Comment le centrisme s’est effondré en France

Un drapeau tricolore flotte au vent sous un ciel légèrement couvert, à la Une de l’édition du 29 juin de L’économiste. Mais si vous regardez d’un peu plus près, vous verrez que la bande blanche centrale a disparu. L’espace vide laisse ainsi apparaître un nuage en arrière-plan. « Le centre est condamné à tomber » titre le magazine britannique.

L’économiste n’a jamais caché son admiration pour Emmanuel Macron. Selon lui, le président de la République a mené une batterie de réformes nécessaires qui ont produit les effets escomptés sur l’économie : réduction du chômage, écosystème favorable aux investissements, baisse des impôts, etc. Le début de l’été s’annonçait même radieux avec le organisation des Jeux Olympiques dans une capitale « à nouveau connecté ».

Mais la déception de son parti lors des élections européennes et du « coup de tête » La dissolution de l’Assemblée nationale menace de réduire à néant sept années de travail de réforme du pays. « On pourrait penser que les électeurs le récompenseraient dans les urnes pour ce record. Mais l’alliance macroniste Ensemble s’apprête à subir une véritable humiliation ce 30 juin : un observateur évalue ses chances de former une majorité à… 0%.”

Selon les sondages, le Rassemblement national et le Nouveau Front populaire devraient émerger comme les deux forces dominantes du paysage politique, laissant le centre dans l’abîme.

Tombé dans son propre piège

Pour l’hebdomadaire, les forces de gauche comme de droite ont avant tout conçu leurs programmes comme un détricotage de l’oeuvre de Macron : abrogation de la réforme des retraites, retour de l’impôt de solidarité sur la fortune (ISF), annulation de la hausse des prix de l’énergie…

En fin de compte, c’est surtout Emmanuel Macron qui est tombé dans son propre piège. « S’il n’a pas su mieux parler aux Français, c’est notamment parce qu’il a choisi de construire une présidence jupitérienne. Macron était convaincu d’unifier le pays derrière le pouvoir de la fonction – il apparaît au contraire comme un dirigeant arrogant et déconnecté », affirme le magazine.

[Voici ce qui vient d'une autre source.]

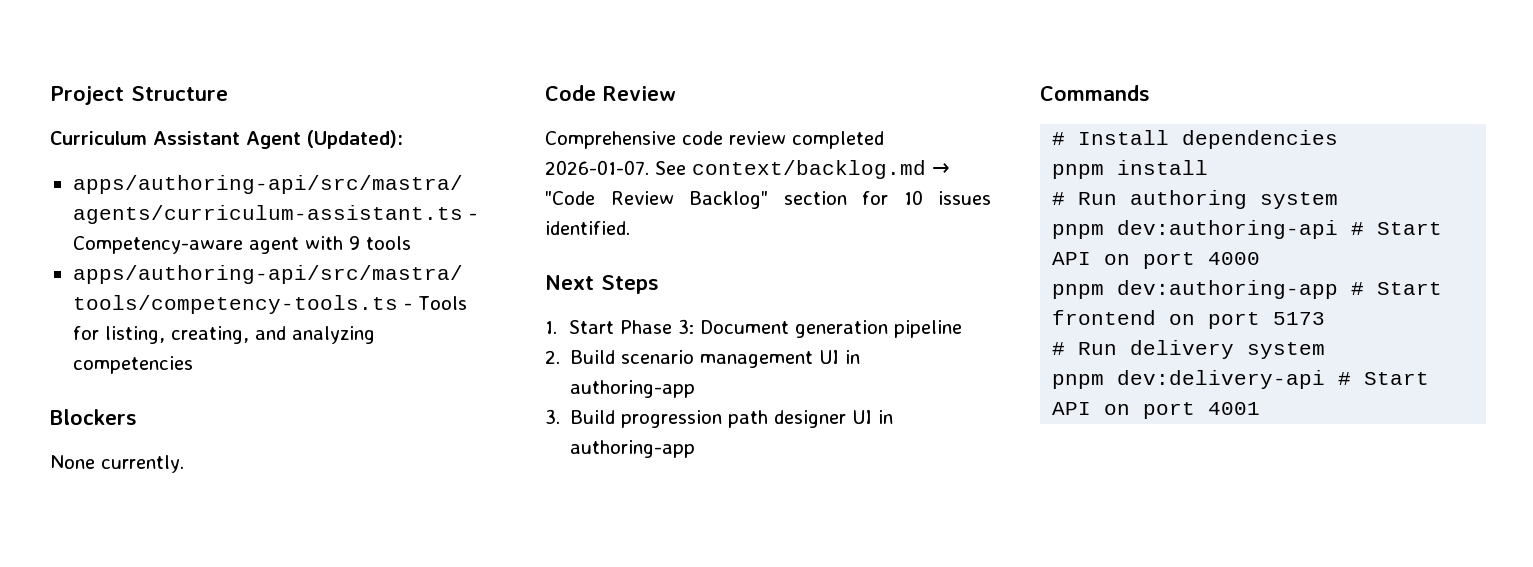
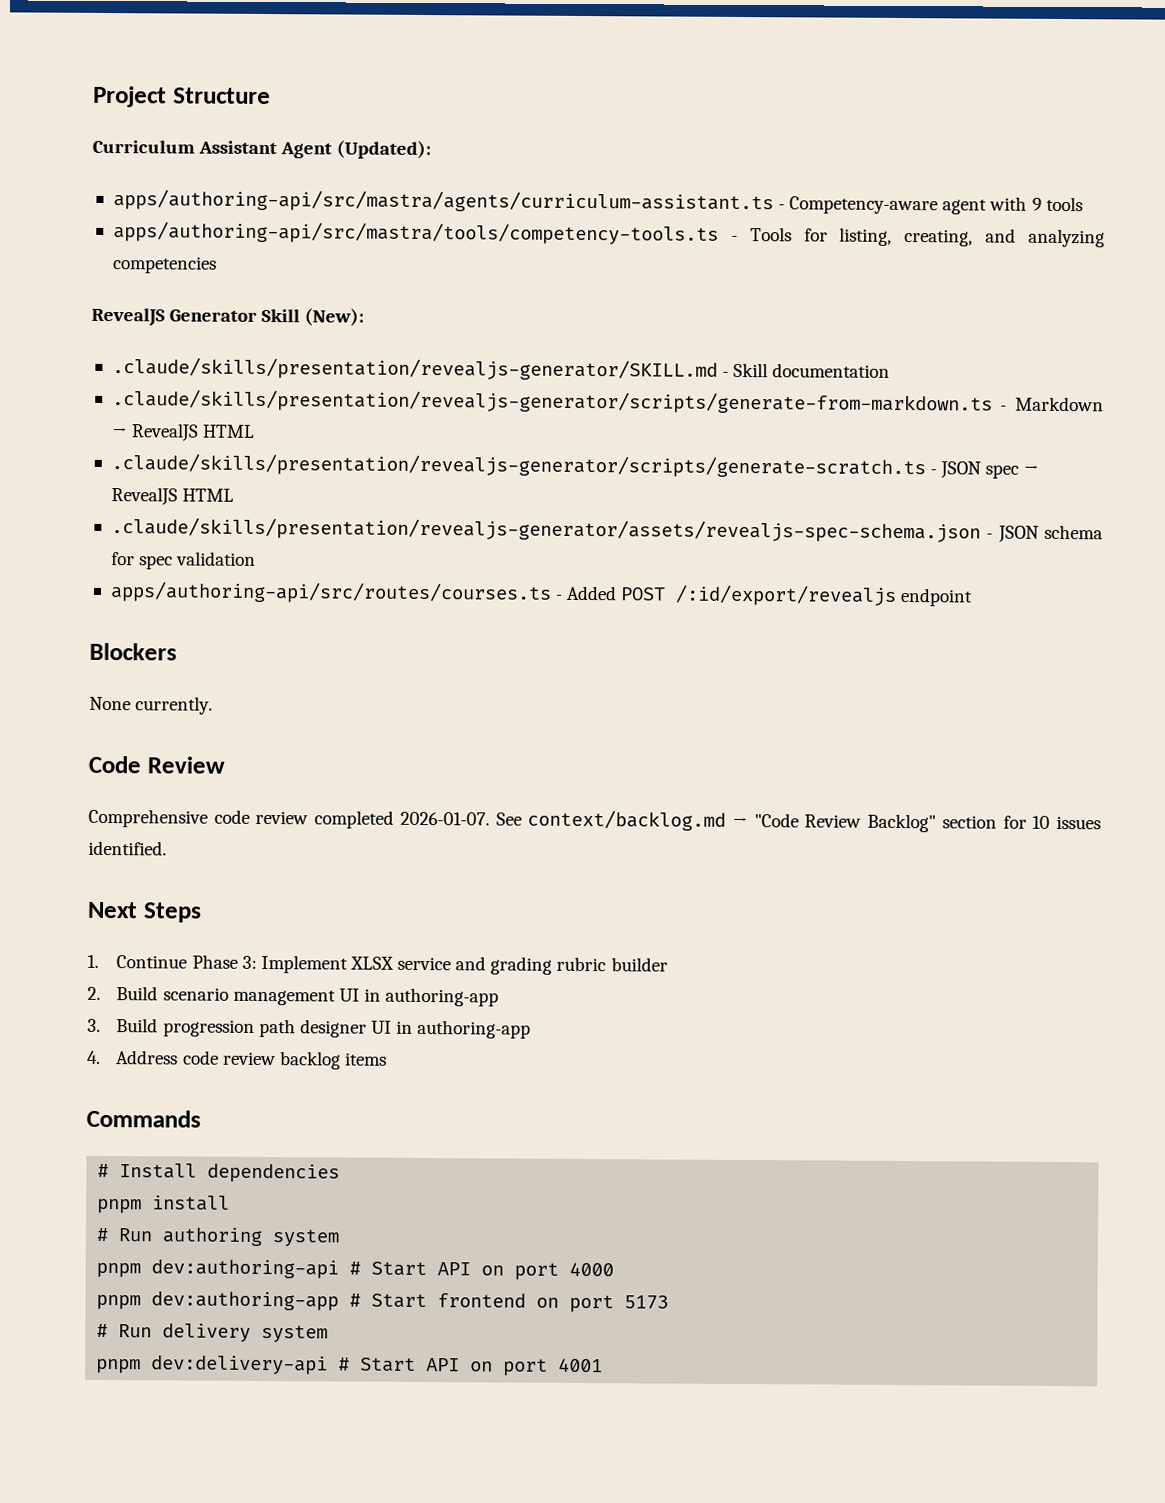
+ RevealJS Generator Skill (New):
+ .claude/skills/presentation/revealjs-generator/SKILL.md - Skill documentation
+ .claude/skills/presentation/revealjs-generator/scripts/generate-from-markdown.ts - Markdown → RevealJS HTML
+ .claude/skills/presentation/revealjs-generator/scripts/generate-scratch.ts - JSON spec → RevealJS HTML
+ .claude/skills/presentation/revealjs-generator/assets/revealjs-spec-schema.json - JSON schema for spec validation
+ apps/authoring-api/src/routes/courses.ts - Added POST /:id/export/revealjs endpoint
- 1. Start Phase 3: Document generation pipeline
+ 1. Continue Phase 3: Implement XLSX service and grading rubric builder
+ 4. Address code review backlog items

« Une autre de ses erreurs a été de ne laisser subsister aucune opposition au centre. Or, en démocratie, on le sait, les électeurs finissent toujours par vouloir évincer les sortants. Et quand cela arrive, ils veulent du changement. En France comme ailleurs, ce changement radical pourrait faire de graves dégâts. »

Nos lecteurs lisent aussi

Source de l’article

L’économiste (Londres)

Grande institution de la presse britannique, L’économiste, Fondée en 1843 par un chapelier écossais, elle est la bible pour quiconque s’intéresse à l’actualité internationale. Ouvertement libéral, il prône généralement le libre-échange, la mondialisation, l’immigration et le libéralisme culturel. Il est imprimé dans six pays et 85 % de ses ventes sont réalisées en dehors du Royaume-Uni.

Aucun des articles n’est signé : une tradition de longue date que l’hebdomadaire soutient avec l’idée que « la personnalité et la voix collective comptent plus que l’identité individuelle des journalistes ».

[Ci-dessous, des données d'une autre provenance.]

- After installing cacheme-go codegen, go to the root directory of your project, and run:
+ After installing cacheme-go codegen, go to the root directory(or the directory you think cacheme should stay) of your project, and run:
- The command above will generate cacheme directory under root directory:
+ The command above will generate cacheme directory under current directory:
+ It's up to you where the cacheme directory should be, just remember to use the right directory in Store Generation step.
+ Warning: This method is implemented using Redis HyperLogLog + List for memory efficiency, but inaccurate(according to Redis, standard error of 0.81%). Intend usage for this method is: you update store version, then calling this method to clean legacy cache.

Sur le site de L’économiste, En plus des articles principaux du journal, on y trouve d’excellents dossiers thématiques et géographiques réalisés par The Economist Intelligence Unit, ainsi que des contenus multimédias, des blogs et le calendrier des conférences organisées par le journal à travers le monde. En bonus : la mise à jour régulière des principaux cours de bourse.

La couverture du magazine peut varier selon les éditions (Royaume-Uni, Europe, Amérique du Nord, Asie), mais le contenu est le même ; au Royaume-Uni, cependant, quelques pages supplémentaires traitent de l’actualité nationale.
L’économiste est détenu à 43,4% par la famille italienne Agnelli, le reste du capital étant réparti entre de grandes familles britanniques (Cadbury, Rothschild, Schroders…) et des membres de la rédaction.